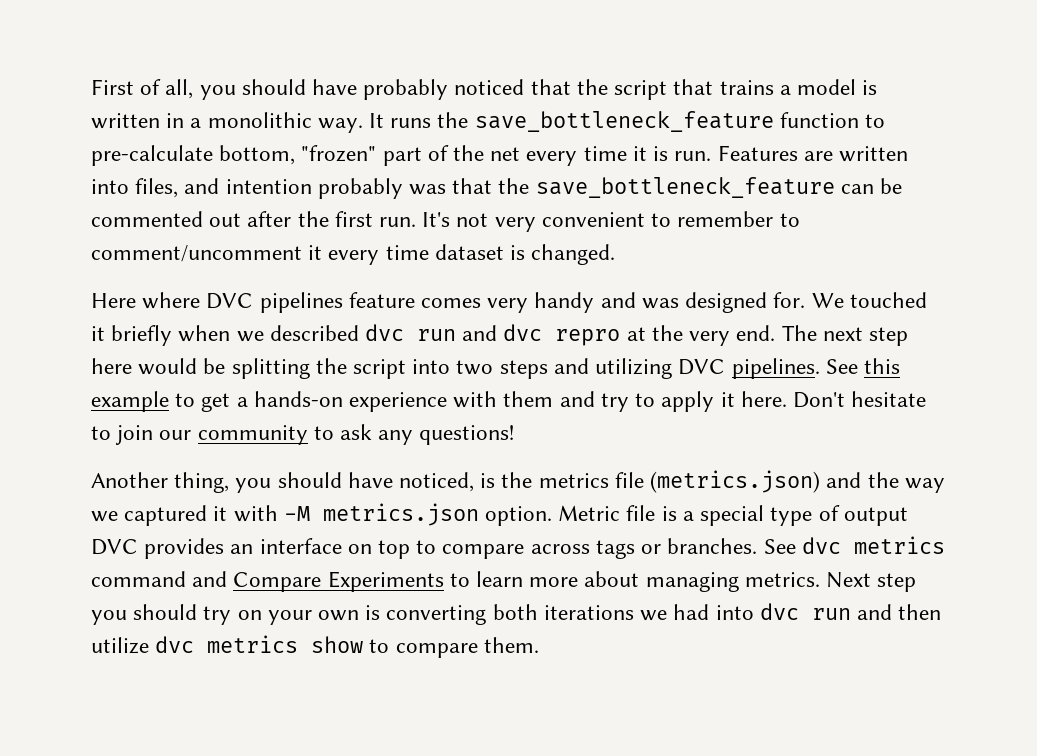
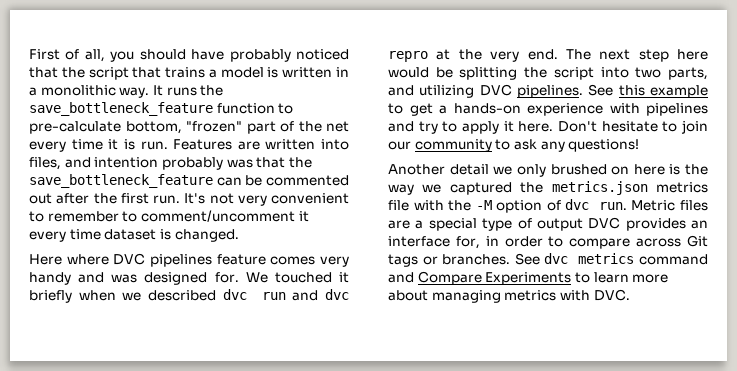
[499,360,548,379] steps -> [668,67,708,80] parts,
[503,391,554,407] them -> [646,103,708,116] pipelines
[174,470,945,493] [91,503,677,526] thing, you should have noticed, is the metrics file (metrics.json) and the way we captured it with -M metrics.json option. Metric file is -> [449,164,708,177] [388,181,708,195] [388,199,708,213] [388,220,410,229] detail we only brushed on here is the way we captured the metrics.json metrics file with the -M option of dvc run. Metric files are
[347,540,411,559] on top -> [455,236,543,249] for, in order
(590, 549) none -> [687,235,708,247] Git
[744,572,917,592] [91,603,942,625] [91,635,539,658] metrics. Next step you should try on your own is converting both iterations we had into dvc run and then utilize dvc metrics show to compare them. -> [504,289,630,301] metrics with DVC.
• • •
**What you have to do**
Lines in scope run from the one holding "(590, 549) none -> [687,235,708,247] Git" to the last line of the material above; transcribe them exactly and omit the rest.

**Solution for this problem**
(590, 549) none -> [687,235,708,247] Git
[744,572,917,592] [91,603,942,625] [91,635,539,658] metrics. Next step you should try on your own is converting both iterations we had into dvc run and then utilize dvc metrics show to compare them. -> [504,289,630,301] metrics with DVC.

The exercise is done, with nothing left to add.